Materials provided Block Start

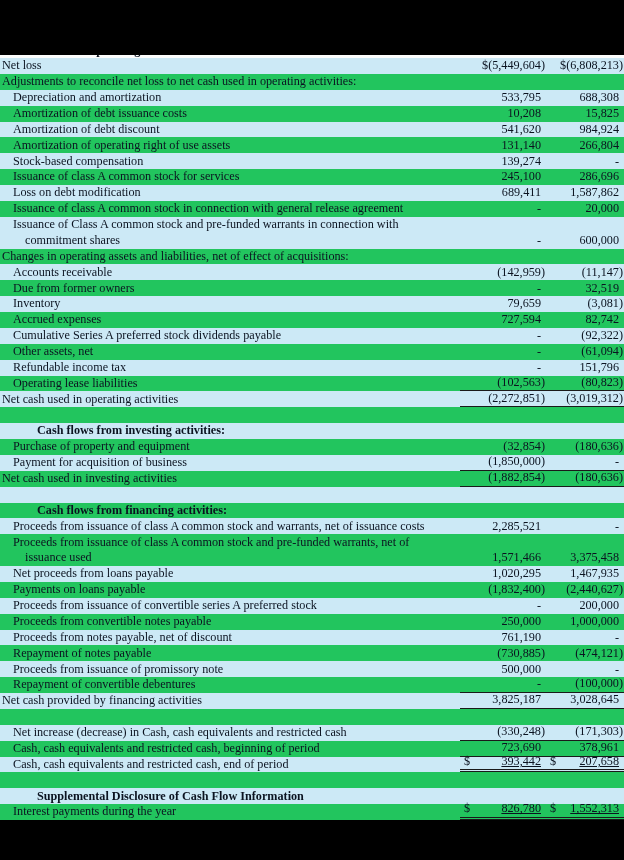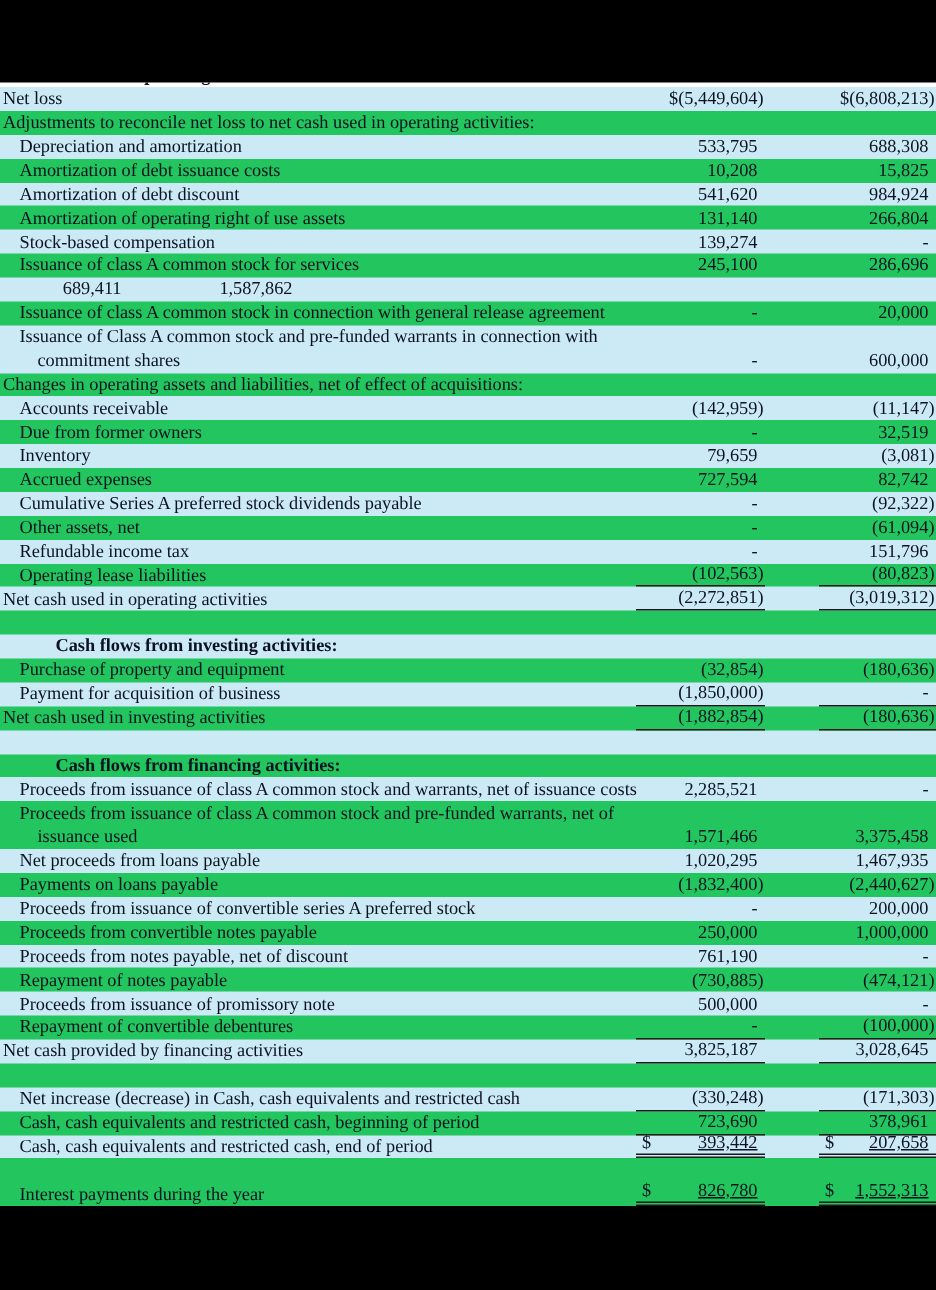--- a/index.html
+++ b/index.html
@@ -37,7 +37,7 @@
     box-sizing:border-box;padding-right:5px;
   }
   .val.c1{width:86px;}
-  .val.c2{width:78px;margin-left:36px;}
+  .val.c2{width:78px;}
   .val.neg{padding-right:1px;}
   .val.rule-s{border-bottom:1px solid var(--rule,#1a1a1a);}
   .val.rule-d{border-bottom:3px double var(--rule,#1a1a1a);}

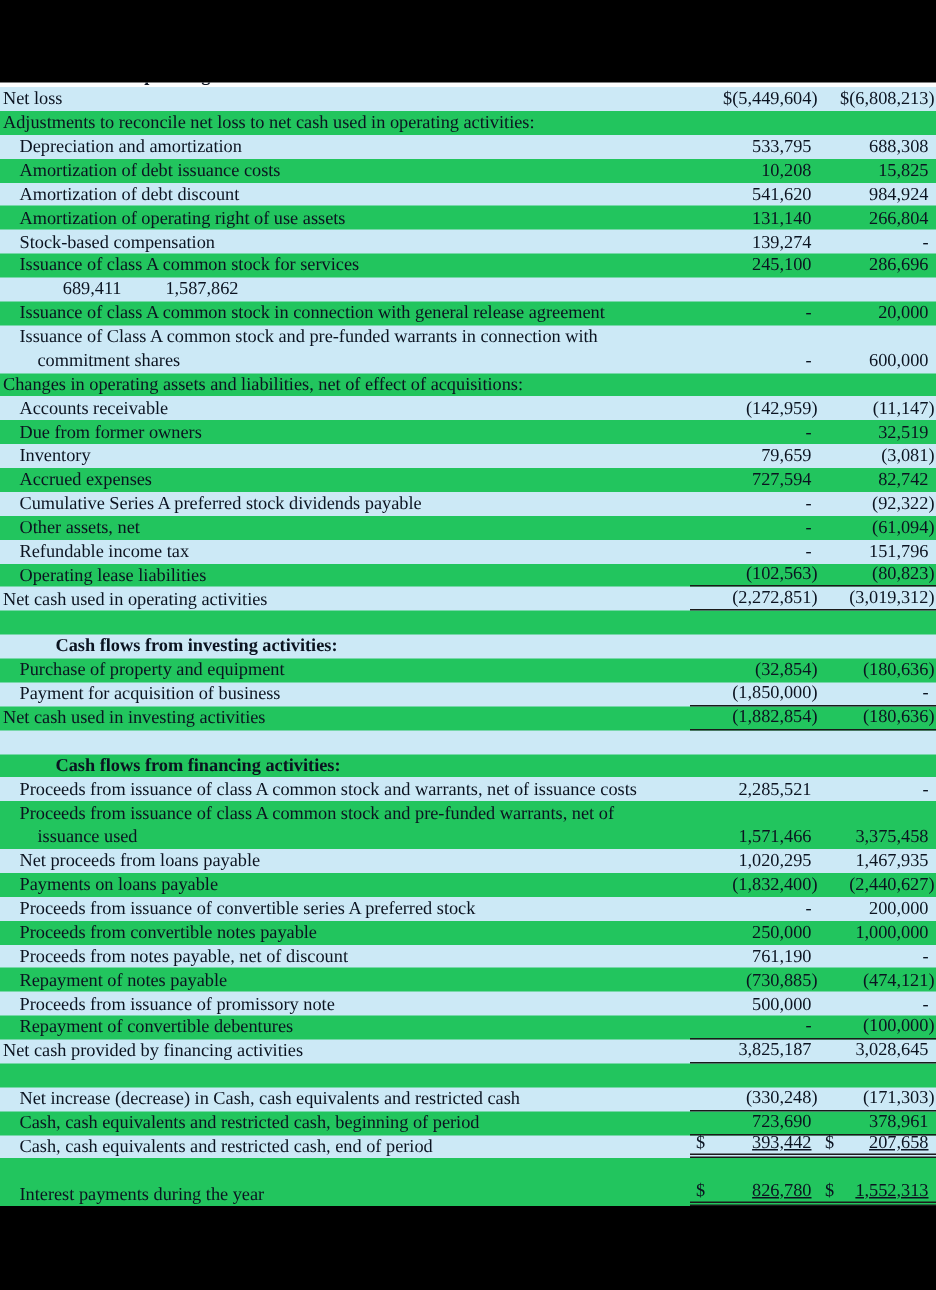--- a/index.html
+++ b/index.html
@@ -114,6 +114,9 @@
       <div class="val c2">286,696</div>
     </div>
     <div class="row blue">
+      <div class="label">
+        <div class="l1 ind1">Loss on debt modification</div>
+      </div>
       <div class="val c1">689,411</div>
       <div class="val c2">1,587,862</div>
     </div>

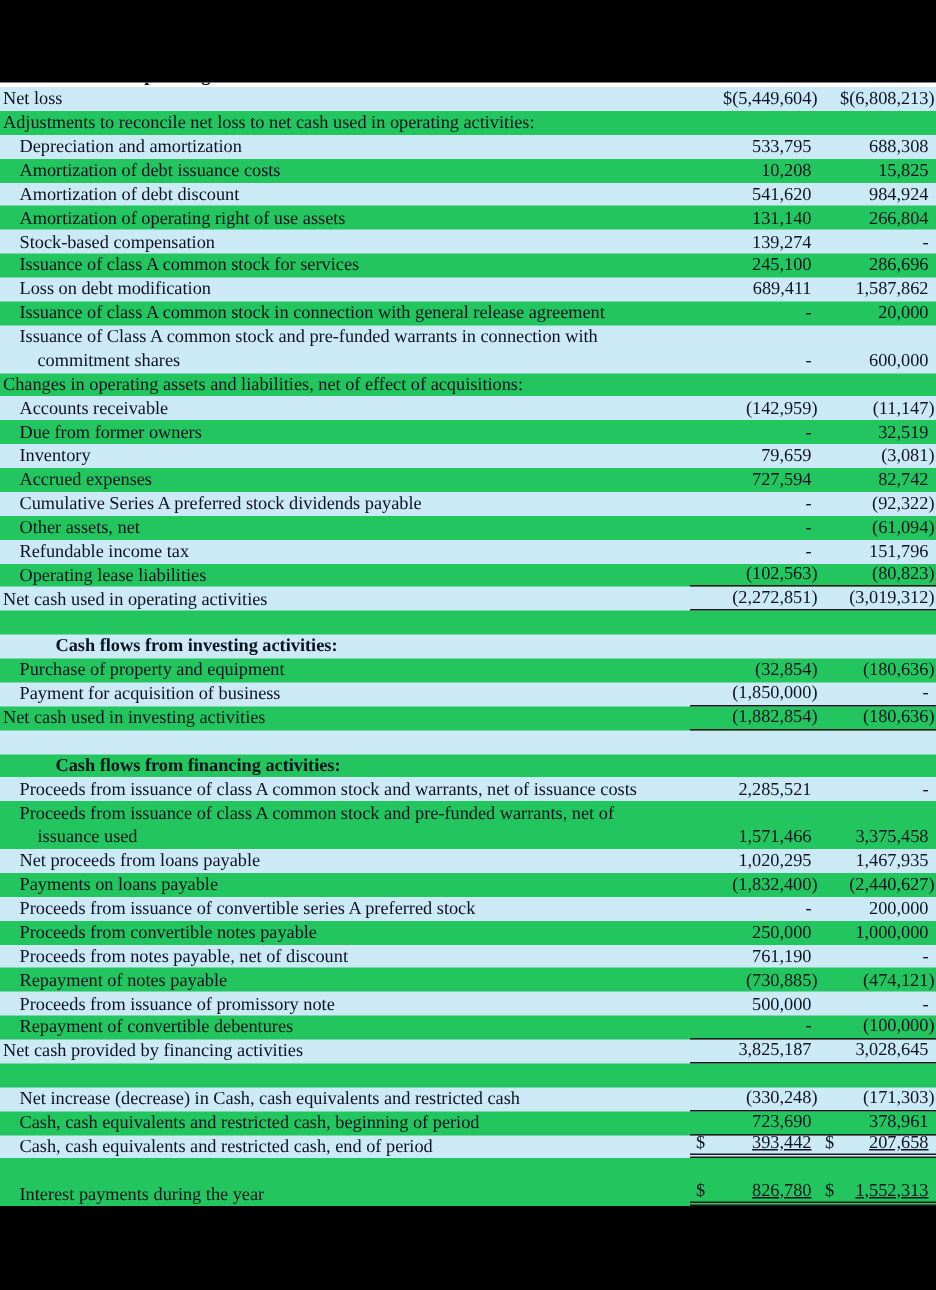--- a/index.html
+++ b/index.html
@@ -349,6 +349,13 @@
       </div>
     </div>
     <div class="row"></div>
+    <div class="row blue bold">
+      <div class="label">
+        <div class="l1">Supplemental Disclosure of Cash Flow Information</div>
+      </div>
+      <div class="val c1"></div>
+      <div class="val c2"></div>
+    </div>
     <div class="row">
       <div class="label">
         <div class="l1 ind1">Interest payments during the year</div>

Materials provided Block End

* Work request *
Check each line above for the string "rule", then copy the ones that have it.

* Your solution *
   .val.rule-s{border-bottom:1px solid var(--rule,#1a1a1a);}
   .val.rule-d{border-bottom:3px double var(--rule,#1a1a1a);}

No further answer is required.